Speaking of classes, school started this week. My practicum will require me to work on site (at a hospital for the mentally ill/chemical dependent), but I also have to log in to a online site once a week on Tuesday nights to talk about the practicum with my professor and my classmates. I did that tonight for the first time. I will drive to Victoria tomorrow afternoon for my first in-person class this term.

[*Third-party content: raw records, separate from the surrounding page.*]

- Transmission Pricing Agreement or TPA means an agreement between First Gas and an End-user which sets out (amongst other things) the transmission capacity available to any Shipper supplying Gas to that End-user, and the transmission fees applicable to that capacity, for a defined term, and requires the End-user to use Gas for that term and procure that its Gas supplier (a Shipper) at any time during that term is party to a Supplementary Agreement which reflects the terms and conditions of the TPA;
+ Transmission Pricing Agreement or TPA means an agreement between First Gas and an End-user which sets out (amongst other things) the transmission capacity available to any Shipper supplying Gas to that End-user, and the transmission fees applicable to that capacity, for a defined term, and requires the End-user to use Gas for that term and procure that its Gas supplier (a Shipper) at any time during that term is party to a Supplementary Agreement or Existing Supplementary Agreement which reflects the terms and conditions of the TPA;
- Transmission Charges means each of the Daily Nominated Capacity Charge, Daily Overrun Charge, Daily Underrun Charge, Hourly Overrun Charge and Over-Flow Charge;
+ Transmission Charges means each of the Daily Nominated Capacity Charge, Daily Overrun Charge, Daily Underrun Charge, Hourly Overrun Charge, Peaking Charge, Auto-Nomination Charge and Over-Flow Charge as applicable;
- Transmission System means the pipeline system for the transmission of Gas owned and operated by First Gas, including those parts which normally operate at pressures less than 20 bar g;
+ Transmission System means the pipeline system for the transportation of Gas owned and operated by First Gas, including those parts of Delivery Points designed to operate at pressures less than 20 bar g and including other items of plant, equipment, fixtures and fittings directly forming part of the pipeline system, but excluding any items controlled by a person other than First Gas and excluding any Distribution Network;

I got a bit of a reprieve in the busyness of this month. I was going to babysit the twins x two every Wednesday in June and July. That was going to make for some incredibly long days on Wednesdays. However, their mother decided to put them in a day camp for June so I will not be sitting for them except for three random days this month. I will sit for them in July on Wednesdays, but this will allow me to settle into my classes this month with one less thing to do. That helps.

I am hoping to finish the divorce case this month that I've been working on. I'm having the other party served this week and I will have to see what happens at that point, but I am hoping said party will get a grip and move on. This is a simple case and does not need to be dragged out this way. Keep your fingers crossed!

I am starting back to the gym tomorrow and I am really excited about that because I always feel better when I am working out. Any stress in my life is relieved on the treadmill and the elliptical. Thank God for my iPod, I think I'd go insane without it. Cranking up the music and working up a sweat is its own brand of refuge.